### ASSIGNMENT
Write out exactly the line containing "Fantasy World Trikin" along with each line that follows it in the records below, and no others.

### Collected data
====================

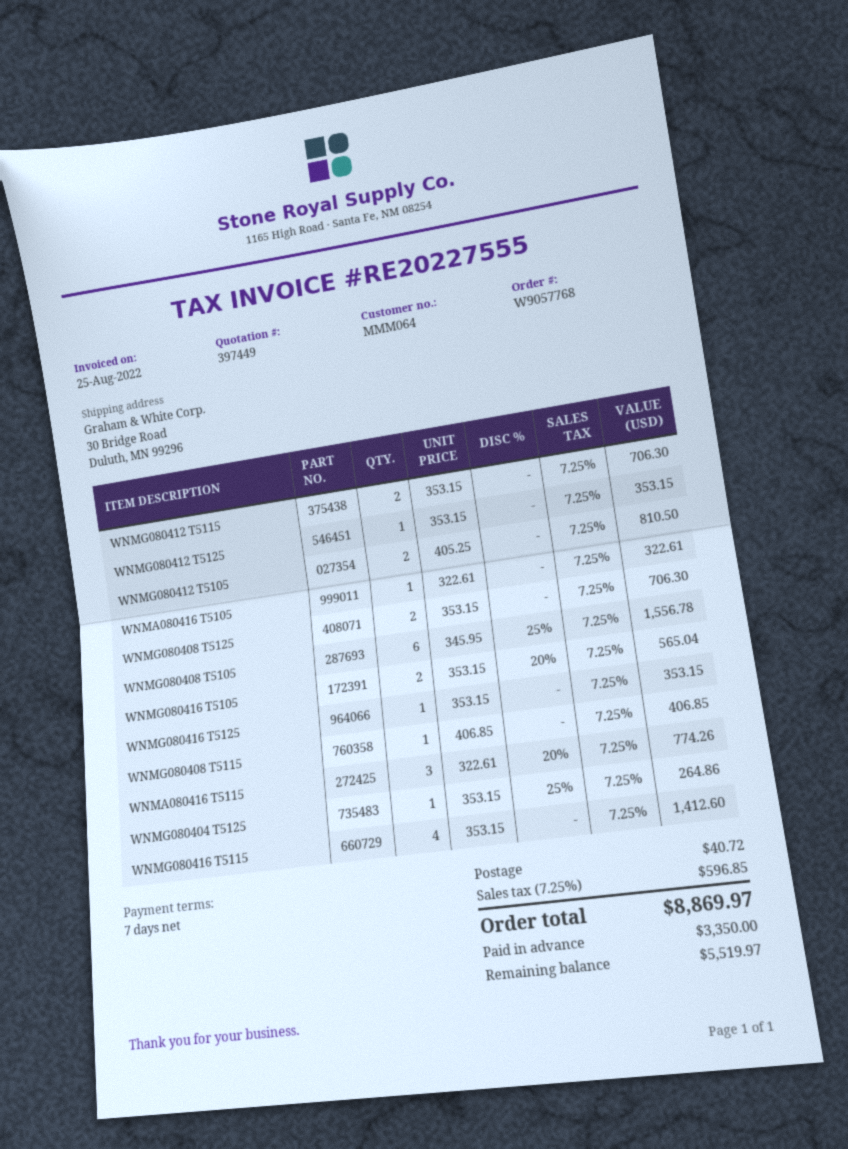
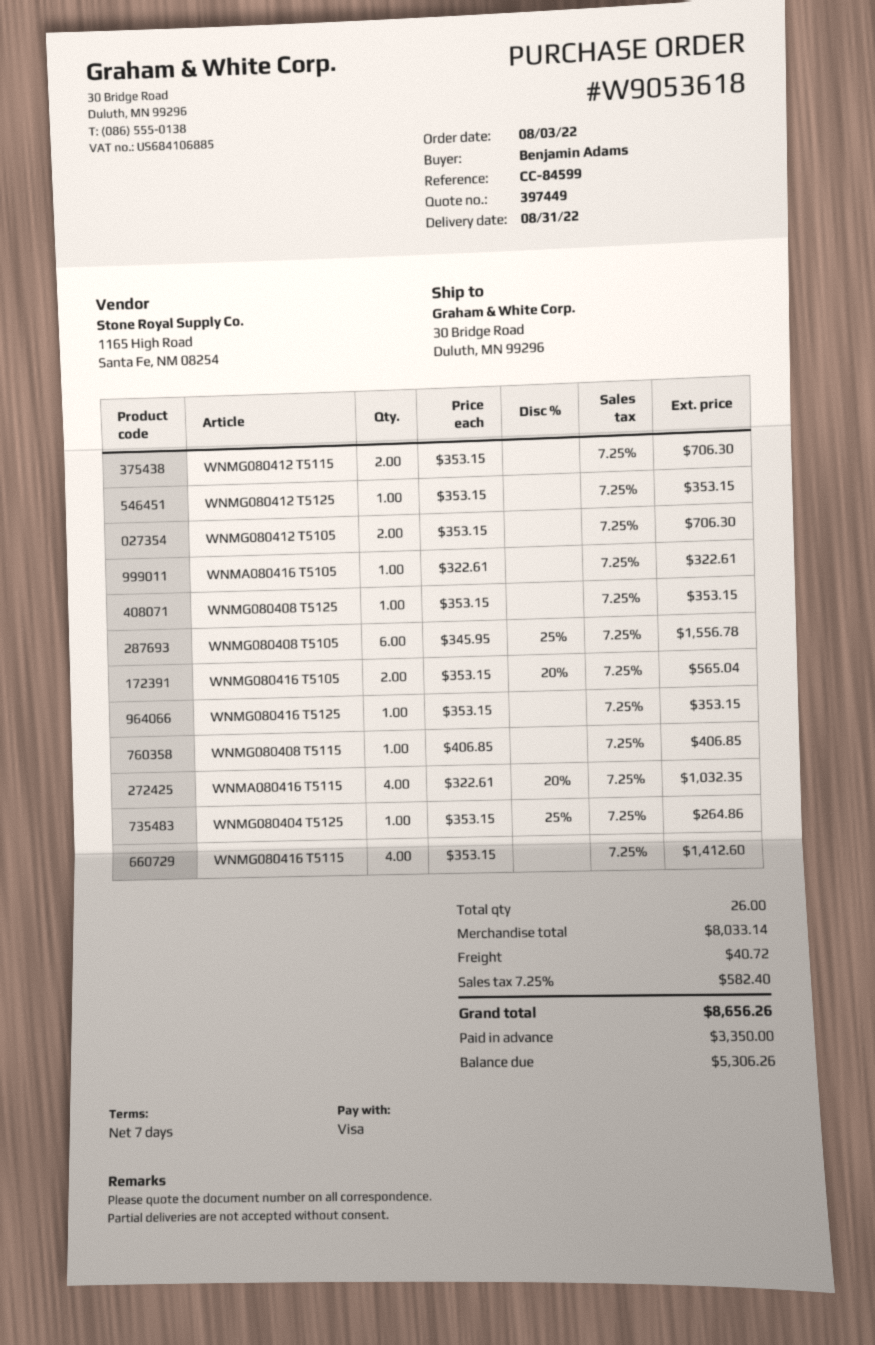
order number: W9057768 -> W9053618
WNMG080412 T5105: 2 x 405.25 = 810.50 -> 2 x 353.15 = 706.30
WNMG080408 T5125: 2 x 353.15 = 706.30 -> 1 x 353.15 = 353.15
WNMA080416 T5115: 3 x 322.61 - 20% = 774.26 -> 4 x 322.61 - 20% = 1032.35
tax: 7.25% = 596.85 -> 7.25% = 582.40
total: 8869.97 -> 8656.26
balance: 5519.97 -> 5306.26

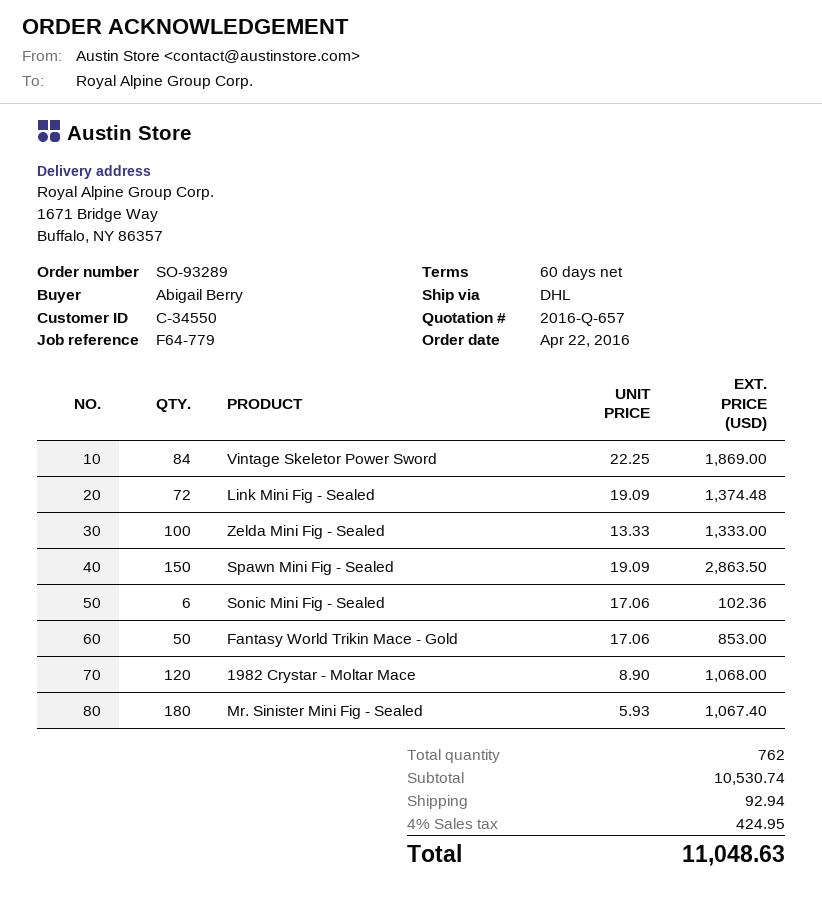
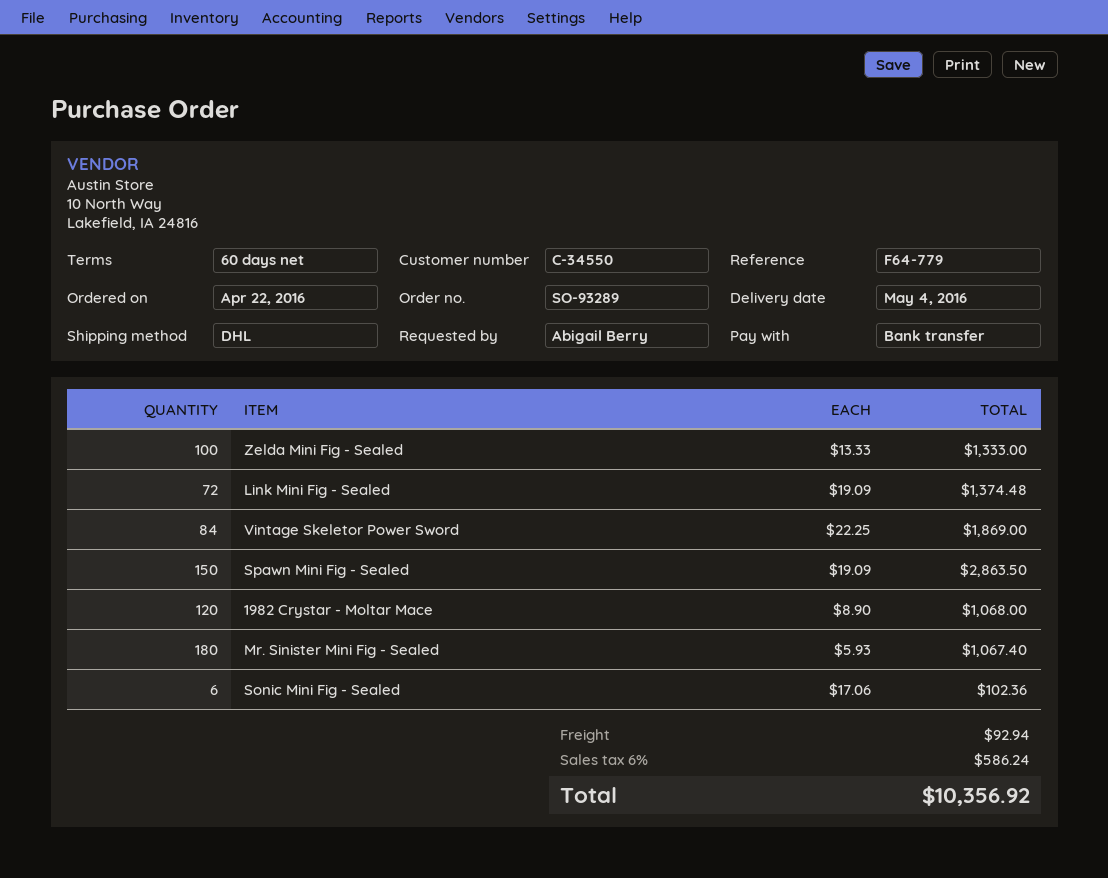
Fantasy World Trikin Mace - Gold: 50 x 17.06 = 853.00 -> none
tax: 4% = 424.95 -> 6% = 586.24
total: 11048.63 -> 10356.92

====================

### SOLUTION TO THE PROBLEM
Fantasy World Trikin Mace - Gold: 50 x 17.06 = 853.00 -> none
tax: 4% = 424.95 -> 6% = 586.24
total: 11048.63 -> 10356.92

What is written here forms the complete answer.